--- Exercise goal ---
When a line of the entries below contains "Game", it counts once; state how many such lines there are and nothing else.

(Change detection data)
------------------------------------
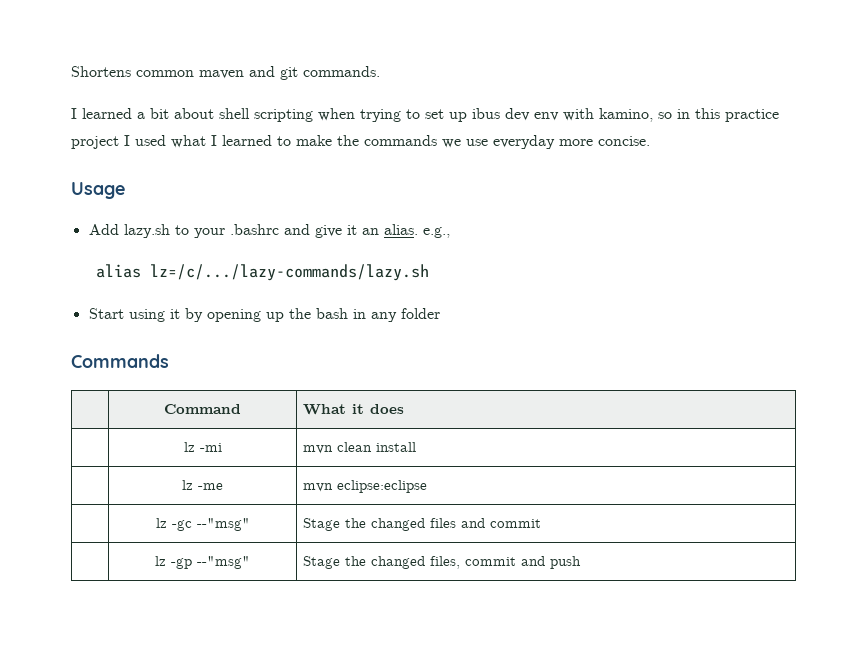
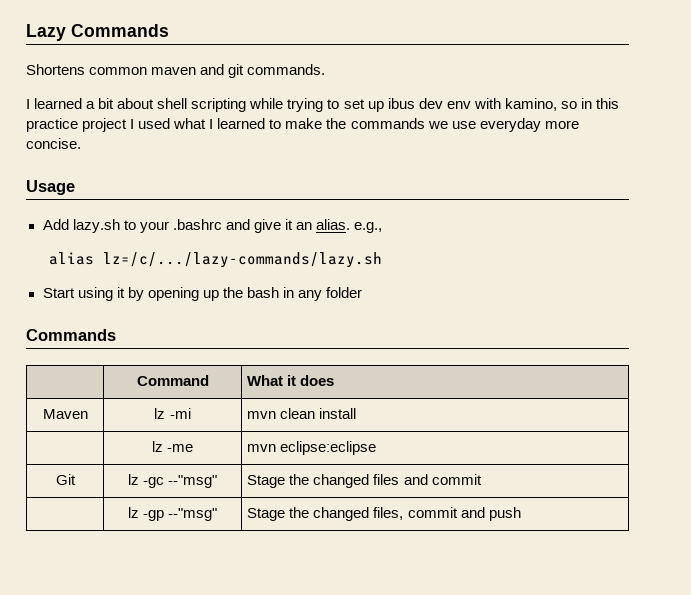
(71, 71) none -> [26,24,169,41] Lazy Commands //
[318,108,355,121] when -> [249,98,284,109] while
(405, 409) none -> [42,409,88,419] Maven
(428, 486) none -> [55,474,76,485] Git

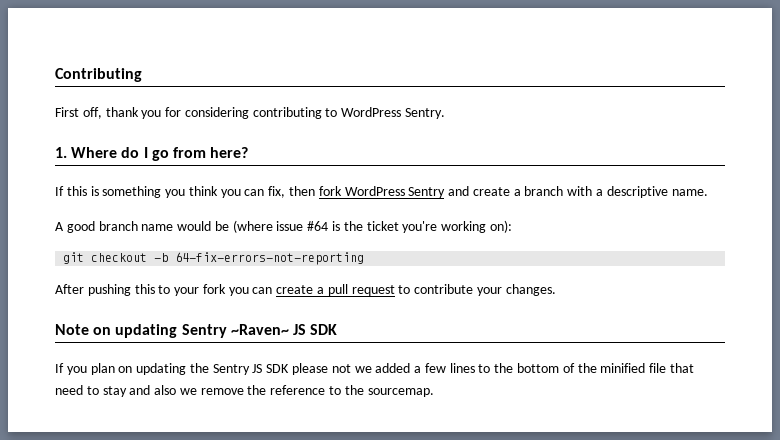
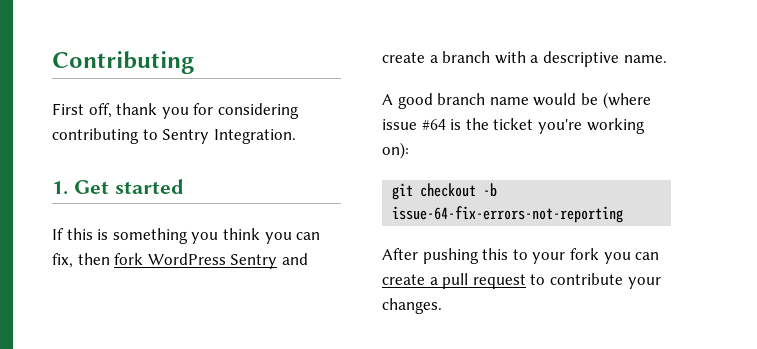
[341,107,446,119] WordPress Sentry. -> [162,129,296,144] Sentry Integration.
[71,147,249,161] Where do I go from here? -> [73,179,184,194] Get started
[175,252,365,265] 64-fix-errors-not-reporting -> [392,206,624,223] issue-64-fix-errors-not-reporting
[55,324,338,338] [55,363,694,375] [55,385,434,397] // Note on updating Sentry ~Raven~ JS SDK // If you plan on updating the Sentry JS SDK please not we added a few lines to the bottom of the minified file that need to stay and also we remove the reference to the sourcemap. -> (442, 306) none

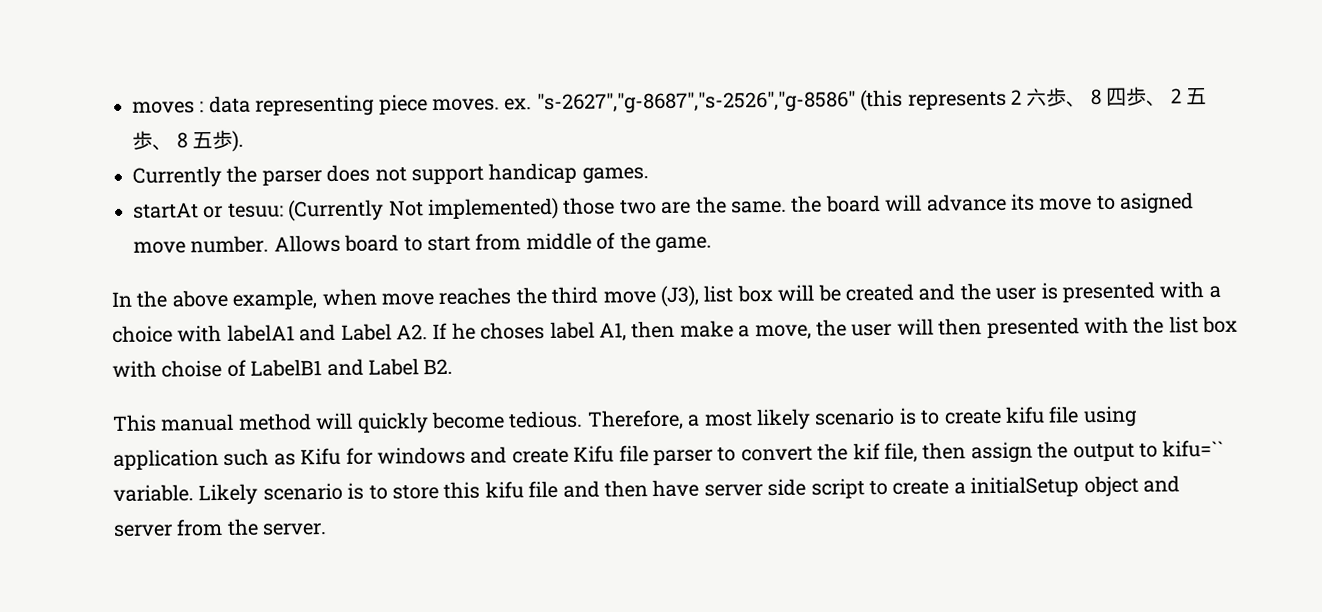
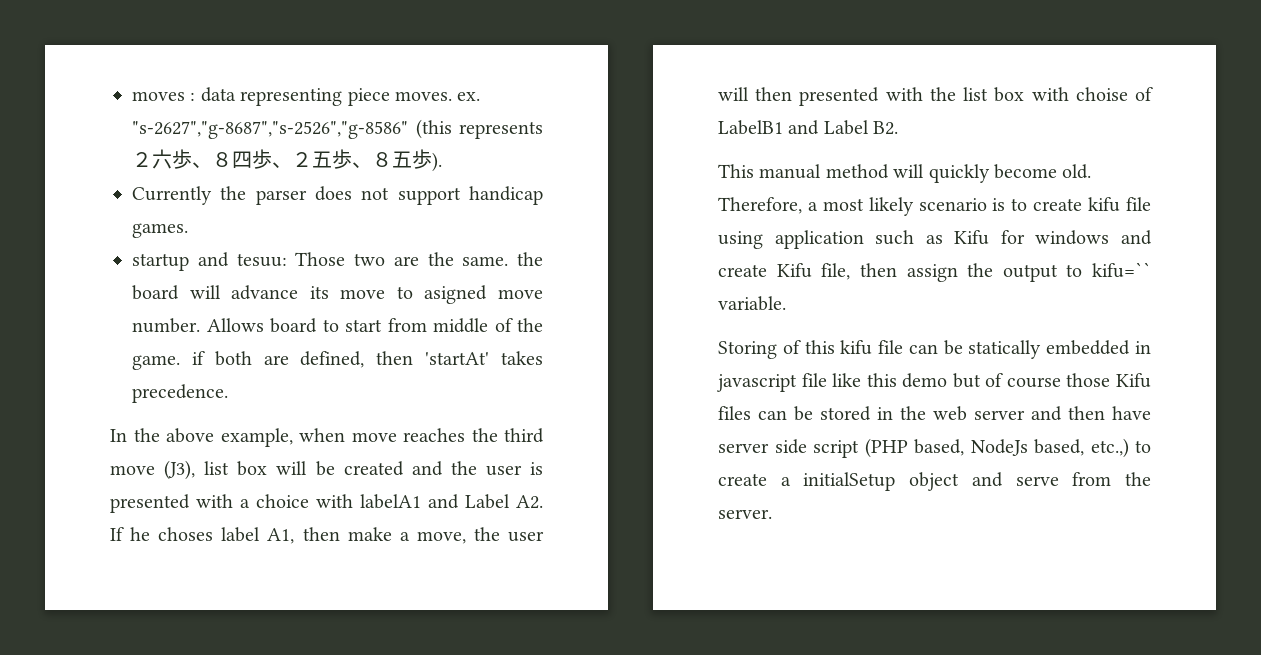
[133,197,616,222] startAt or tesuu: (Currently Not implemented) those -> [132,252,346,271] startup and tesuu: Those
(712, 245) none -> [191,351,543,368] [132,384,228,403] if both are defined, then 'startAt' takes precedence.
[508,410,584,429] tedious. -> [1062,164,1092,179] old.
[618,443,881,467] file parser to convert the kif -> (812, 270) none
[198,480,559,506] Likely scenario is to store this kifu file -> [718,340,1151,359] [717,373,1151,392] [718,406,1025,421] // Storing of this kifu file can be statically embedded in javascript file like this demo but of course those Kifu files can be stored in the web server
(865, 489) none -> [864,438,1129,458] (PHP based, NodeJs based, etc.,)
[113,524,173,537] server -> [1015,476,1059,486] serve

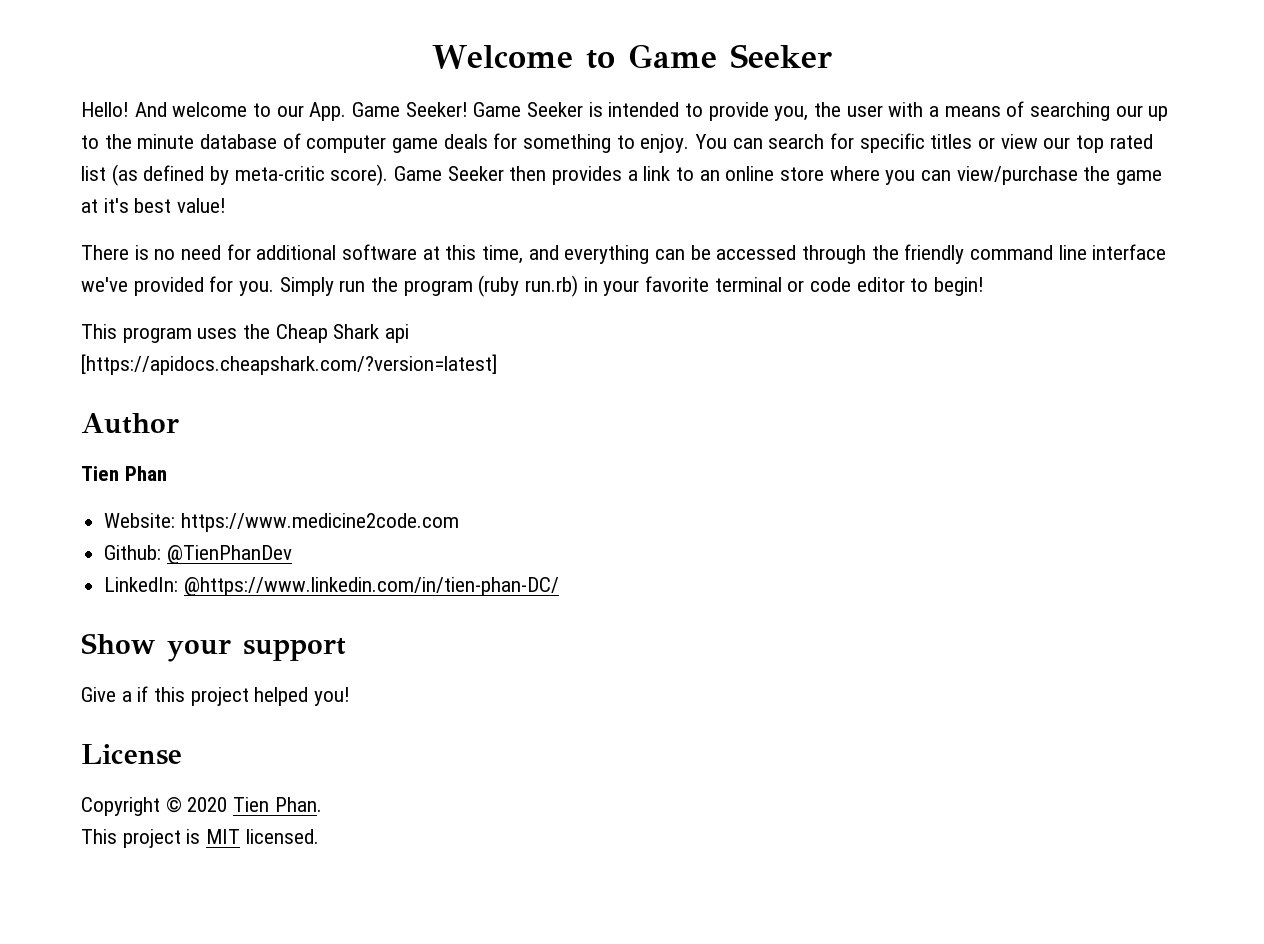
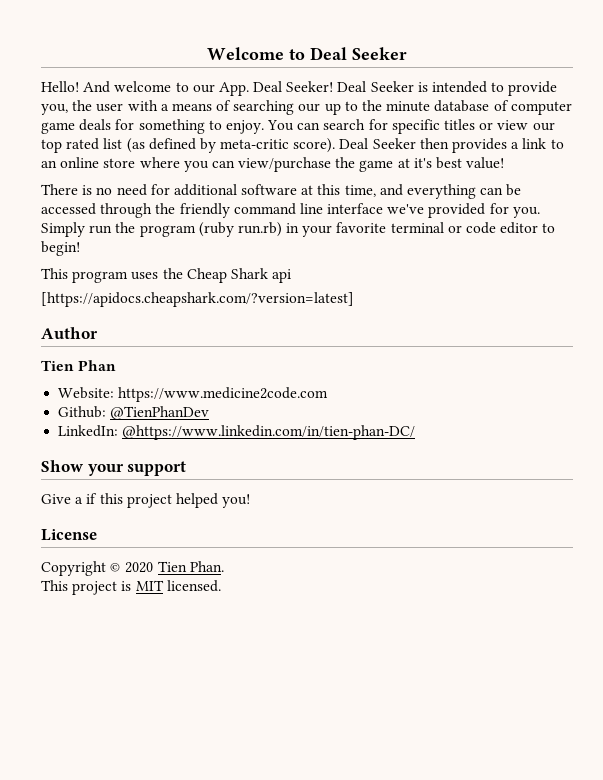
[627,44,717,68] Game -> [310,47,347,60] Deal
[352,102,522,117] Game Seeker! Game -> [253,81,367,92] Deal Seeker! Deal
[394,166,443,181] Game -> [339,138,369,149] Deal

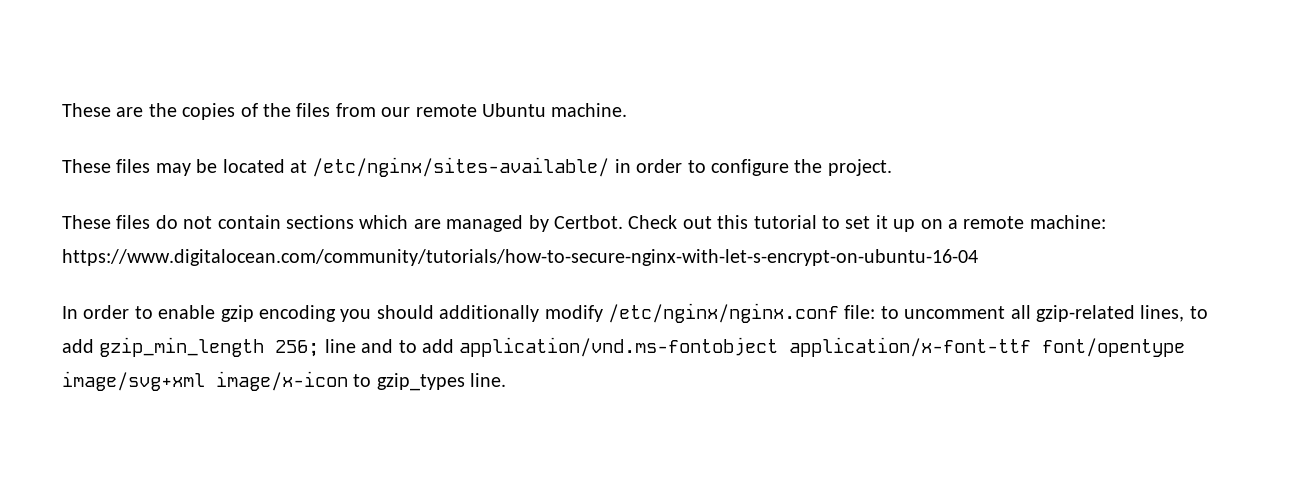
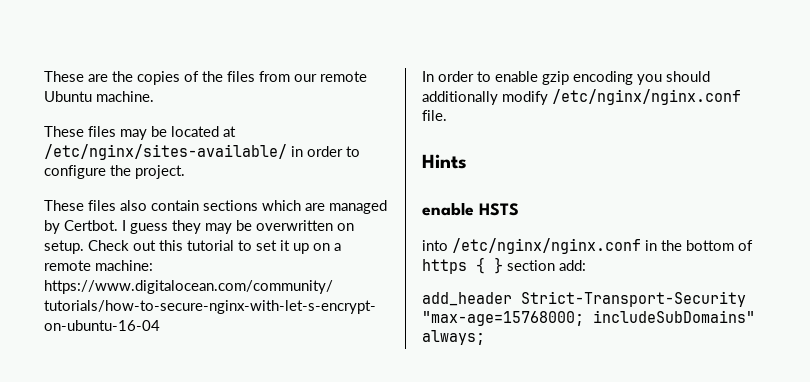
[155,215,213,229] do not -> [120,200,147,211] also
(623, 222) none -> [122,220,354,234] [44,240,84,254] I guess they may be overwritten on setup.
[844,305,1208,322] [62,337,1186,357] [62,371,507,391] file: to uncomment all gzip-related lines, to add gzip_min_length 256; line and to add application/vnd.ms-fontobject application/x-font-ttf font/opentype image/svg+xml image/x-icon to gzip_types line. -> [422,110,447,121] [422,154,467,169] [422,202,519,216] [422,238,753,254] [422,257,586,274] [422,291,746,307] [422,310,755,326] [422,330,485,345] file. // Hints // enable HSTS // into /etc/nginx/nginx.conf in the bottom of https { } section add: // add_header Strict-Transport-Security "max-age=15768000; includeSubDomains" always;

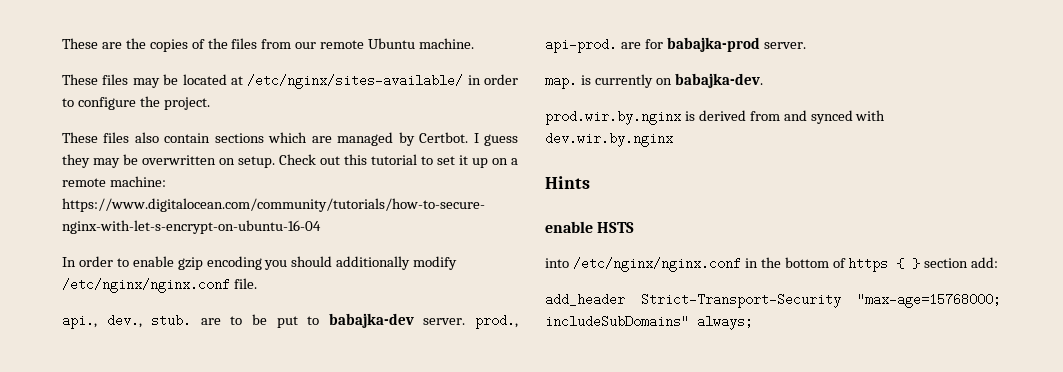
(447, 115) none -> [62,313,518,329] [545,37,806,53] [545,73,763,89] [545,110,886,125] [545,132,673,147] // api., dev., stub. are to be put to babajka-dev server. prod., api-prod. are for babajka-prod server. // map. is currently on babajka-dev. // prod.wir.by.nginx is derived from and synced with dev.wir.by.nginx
------------------------------------
--- Task output ---
3